Closed joeyballentine closed 2 years ago
Hey JoeyBallentine,
what information exactly do you want to extract? The library provides the decoded frame, the motion vectors and the frame type (I/P/B) for each frame in the stream.
Combining the I/P/B frames and motion vectors to full video frames is exactly what the decoder does when playing the stream. For details on this, I can recommend the book "The H.264 Advanced Video Compression Standard" by Iain E. Richardson (ISBN: 978-0-470-51692-8).
My goal was to extract these things, feed them into a custom machine learning model, and have it spit out an upscaled version of everything that can be put back into video form.
Normally, machine learning video networks work on extracted frames as either individual images or sequenced of images. My goal was to work with the raw components of the video instead, but maybe that's just not feasible.

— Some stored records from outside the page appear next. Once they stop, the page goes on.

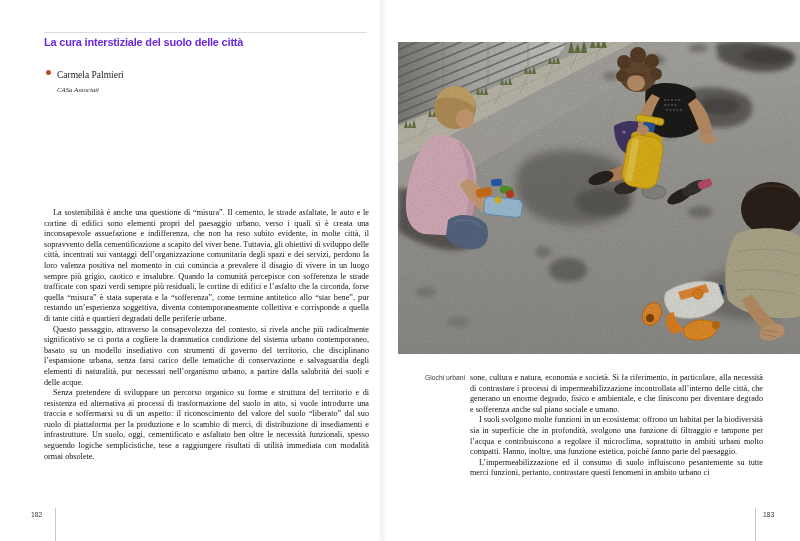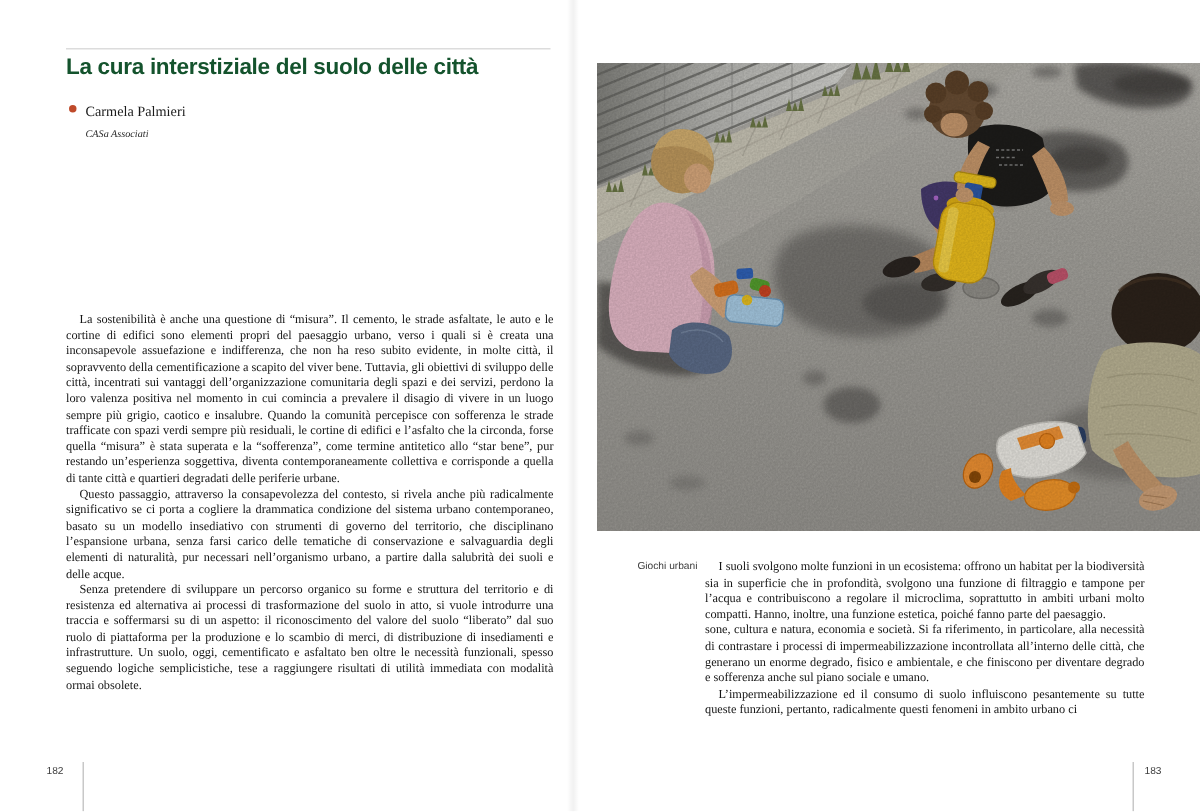--- a/index.html
+++ b/index.html
@@ -9,7 +9,7 @@
             background:linear-gradient(90deg, rgba(0,0,0,0) 0%, rgba(0,0,0,0.055) 52%, rgba(0,0,0,0) 100%); }
   .title-rule { position:absolute; left:44px; top:32px; width:323px; height:1px; background:#dcdcdc; }
   .title { position:absolute; left:44px; top:36px; font-family:"Liberation Sans", sans-serif;
-           font-weight:700; font-size:15px; letter-spacing:-0.2px; color:#14532d; }
+           font-weight:700; font-size:11px; letter-spacing:-0.2px; color:#6d28d9; }
   .author-row { position:absolute; left:46px; top:70px; display:flex; align-items:flex-start; gap:6px; }
   .bullet { width:5px; height:5px; border-radius:50%; background:#bf4a2a; flex:0 0 auto; }
   .author { font-size:9.5px; color:#1a1a1a; }

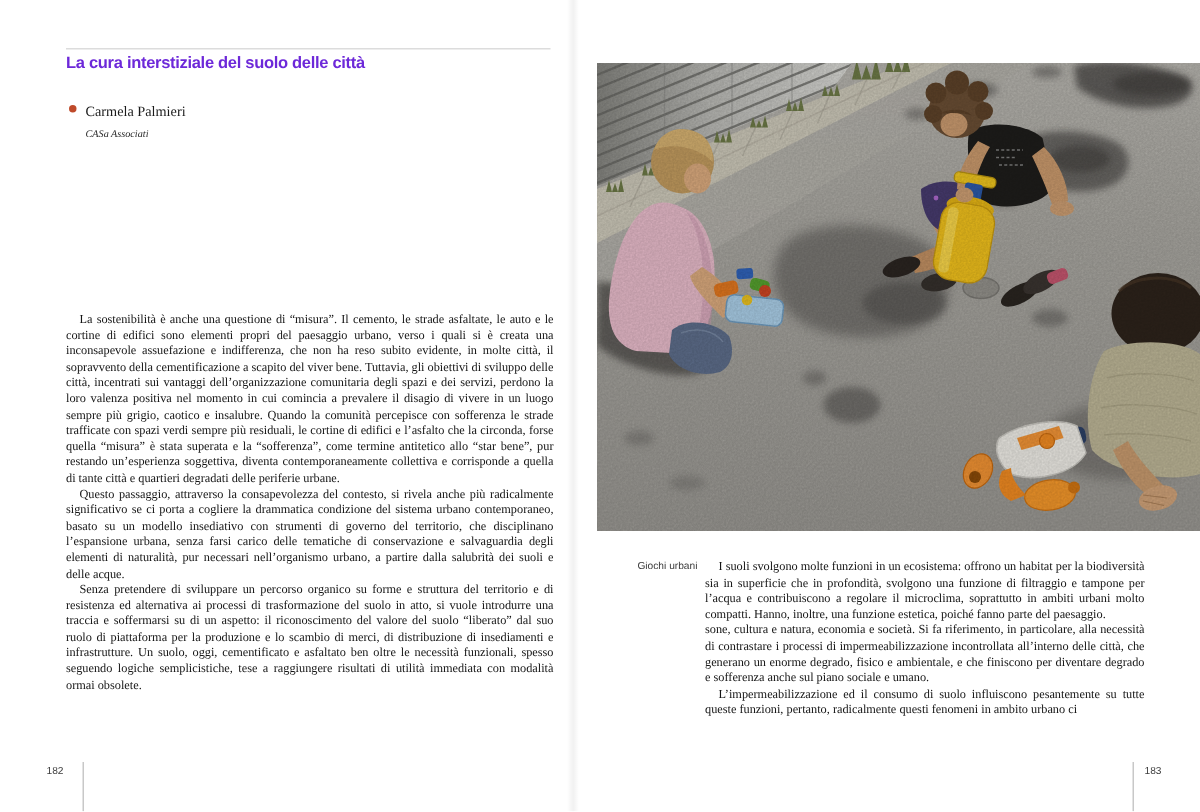--- a/index.html
+++ b/index.html
@@ -250,8 +250,8 @@
   <div class="caption">Giochi urbani</div>
 
   <div class="body-right">
+    <p class="body-para no-indent">sone, cultura e natura, economia e società. Si fa riferimento, in particolare, alla necessità di contrastare i processi di impermeabilizzazione incontrollata all’interno delle città, che generano un enorme degrado, fisico e ambientale, e che finiscono per diventare degrado e sofferenza anche sul piano sociale e umano.</p>
     <p class="body-para">I suoli svolgono molte funzioni in un ecosistema: offrono un habitat per la biodiversità sia in superficie che in profondità, svolgono una funzione di filtraggio e tampone per l’acqua e contribuiscono a regolare il microclima, soprattutto in ambiti urbani molto compatti. Hanno, inoltre, una funzione estetica, poiché fanno parte del paesaggio.</p>
-    <p class="body-para no-indent">sone, cultura e natura, economia e società. Si fa riferimento, in particolare, alla necessità di contrastare i processi di impermeabilizzazione incontrollata all’interno delle città, che generano un enorme degrado, fisico e ambientale, e che finiscono per diventare degrado e sofferenza anche sul piano sociale e umano.</p>
     <p class="body-para">L’impermeabilizzazione ed il consumo di suolo influiscono pesantemente su tutte queste funzioni, pertanto, radicalmente questi fenomeni in ambito urbano ci</p>
   </div>
 

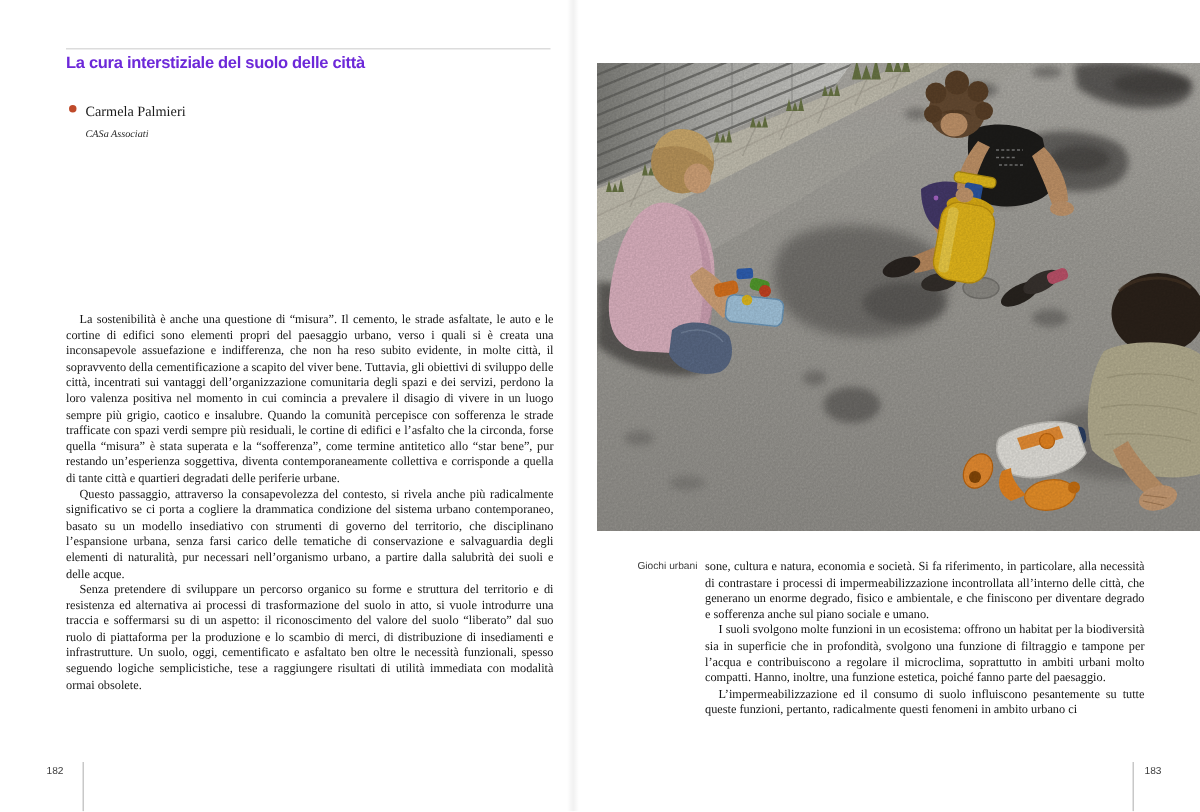--- a/index.html
+++ b/index.html
@@ -252,7 +252,7 @@
   <div class="body-right">
     <p class="body-para no-indent">sone, cultura e natura, economia e società. Si fa riferimento, in particolare, alla necessità di contrastare i processi di impermeabilizzazione incontrollata all’interno delle città, che generano un enorme degrado, fisico e ambientale, e che finiscono per diventare degrado e sofferenza anche sul piano sociale e umano.</p>
     <p class="body-para">I suoli svolgono molte funzioni in un ecosistema: offrono un habitat per la biodiversità sia in superficie che in profondità, svolgono una funzione di filtraggio e tampone per l’acqua e contribuiscono a regolare il microclima, soprattutto in ambiti urbani molto compatti. Hanno, inoltre, una funzione estetica, poiché fanno parte del paesaggio.</p>
-    <p class="body-para">L’impermeabilizzazione ed il consumo di suolo influiscono pesantemente su tutte queste funzioni, pertanto, radicalmente questi fenomeni in ambito urbano ci</p>
+    <p class="body-para">L’impermeabilizzazione ed il consumo di suolo influiscono pesantemente su tutte merci funzioni, pertanto, contrastare questi fenomeni in ambito urbano ci</p>
   </div>
 
   <div class="folio-rule rule-right"></div>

I see. You can certainly train a neural network or other ML algorithm on the motion vectors. In fact, I have tried that out in the past for the task of object tracking. I didn't get the model to train properly. But there are works on exactly this. For example, this object tracker: https://ieeexplore.ieee.org/document/8734056/ There are other works, which use extracted motion vectors for action recognition and object detection.
What I haven't seen so far but what would be very useful is an algorithm, which can track instance segmentation masks in a video based on motion vectors. The masks could either be rigidly tracked or deformed to fit the object.
Closing due to inactivity. Feel free to reopen for further discussion.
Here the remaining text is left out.